Material provided:
►
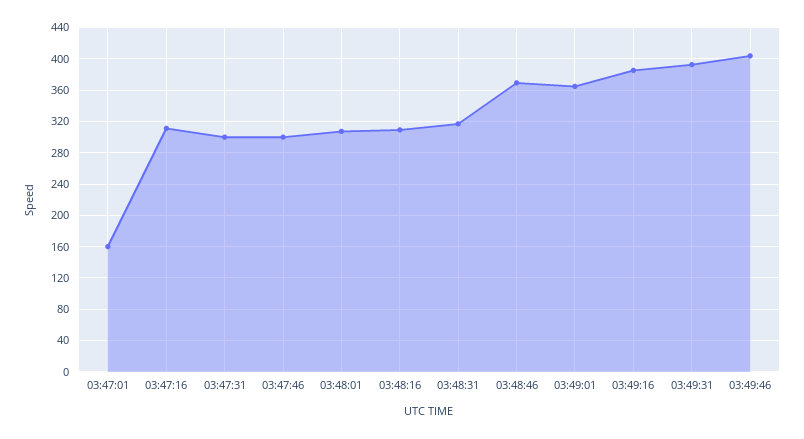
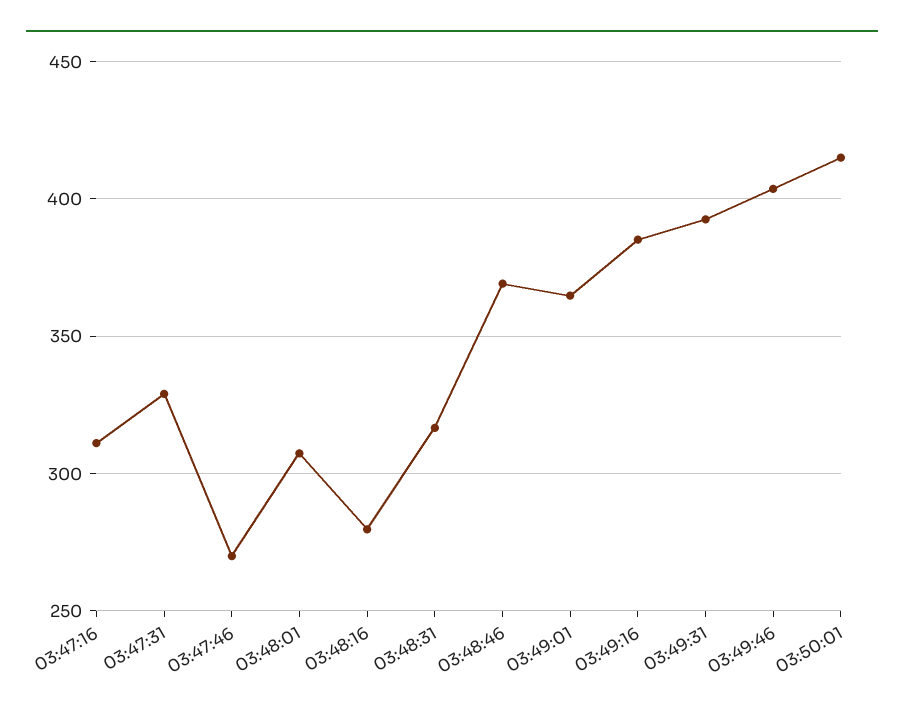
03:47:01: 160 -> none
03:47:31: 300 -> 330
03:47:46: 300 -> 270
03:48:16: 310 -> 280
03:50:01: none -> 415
◄
►
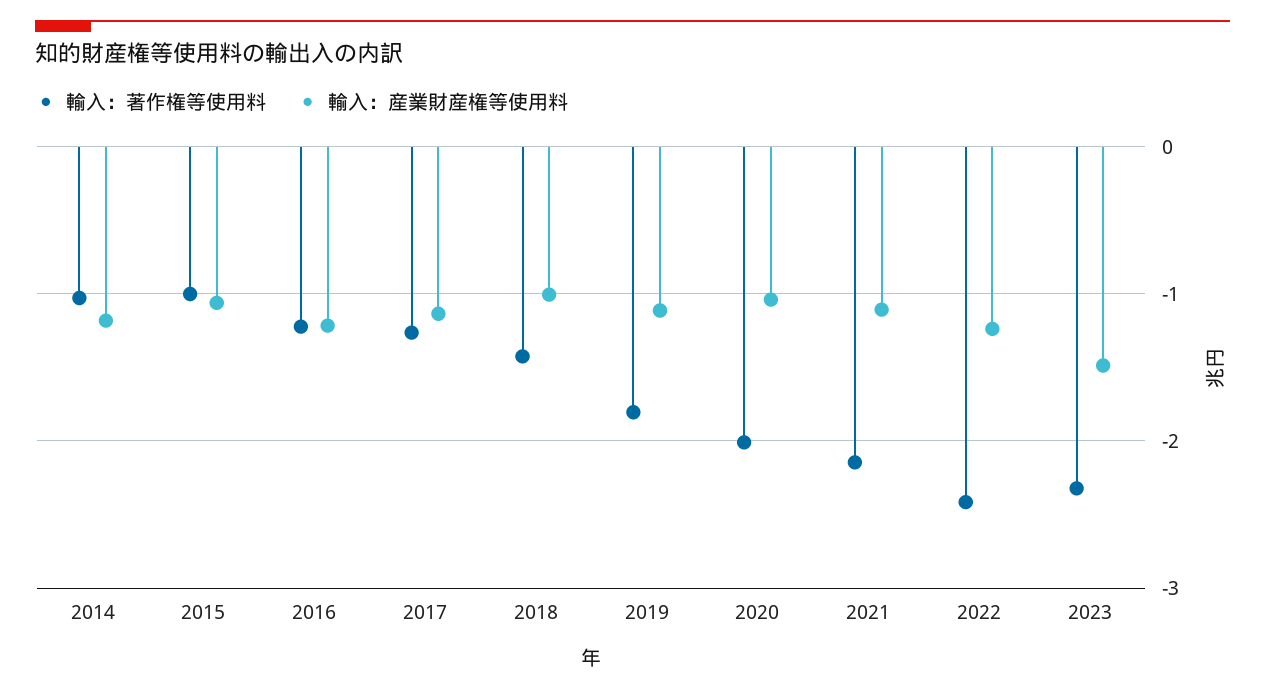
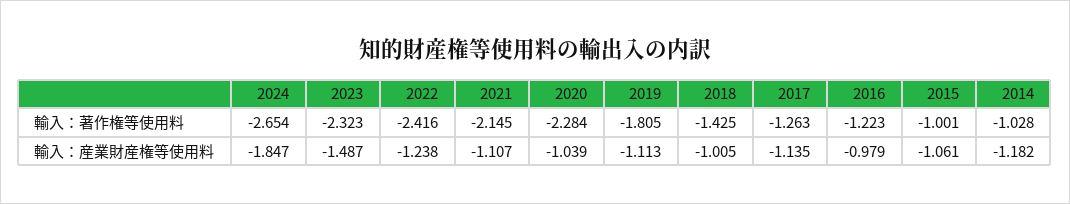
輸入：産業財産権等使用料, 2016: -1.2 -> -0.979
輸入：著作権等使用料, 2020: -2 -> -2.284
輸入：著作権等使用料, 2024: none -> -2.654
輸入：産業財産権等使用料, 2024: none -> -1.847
◄
►
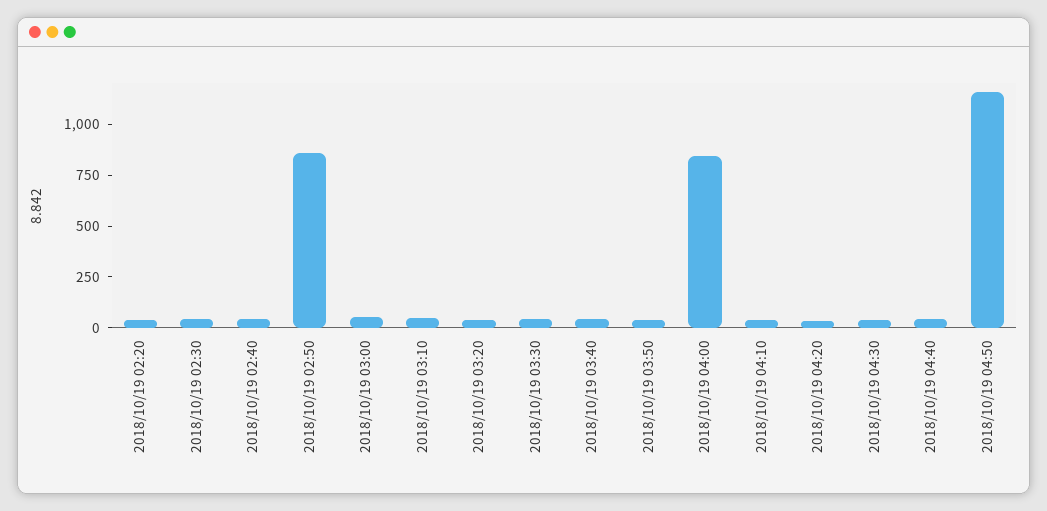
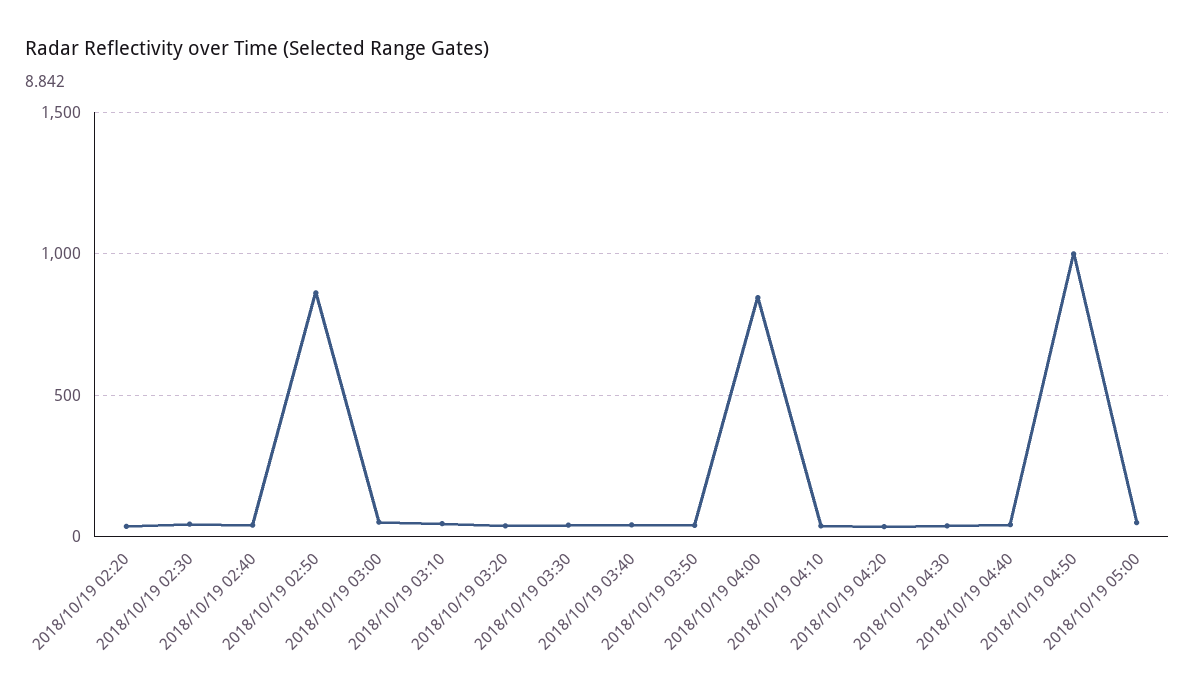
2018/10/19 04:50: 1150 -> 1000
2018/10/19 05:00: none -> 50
◄
Problem to solve:
Return exactly, and only, the lines above starting at the line that contains "03:47:01: 160 -> none" and ending at the line that contains "03:50:01: none -> 415".

Solution for this task:
03:47:01: 160 -> none
03:47:31: 300 -> 330
03:47:46: 300 -> 270
03:48:16: 310 -> 280
03:50:01: none -> 415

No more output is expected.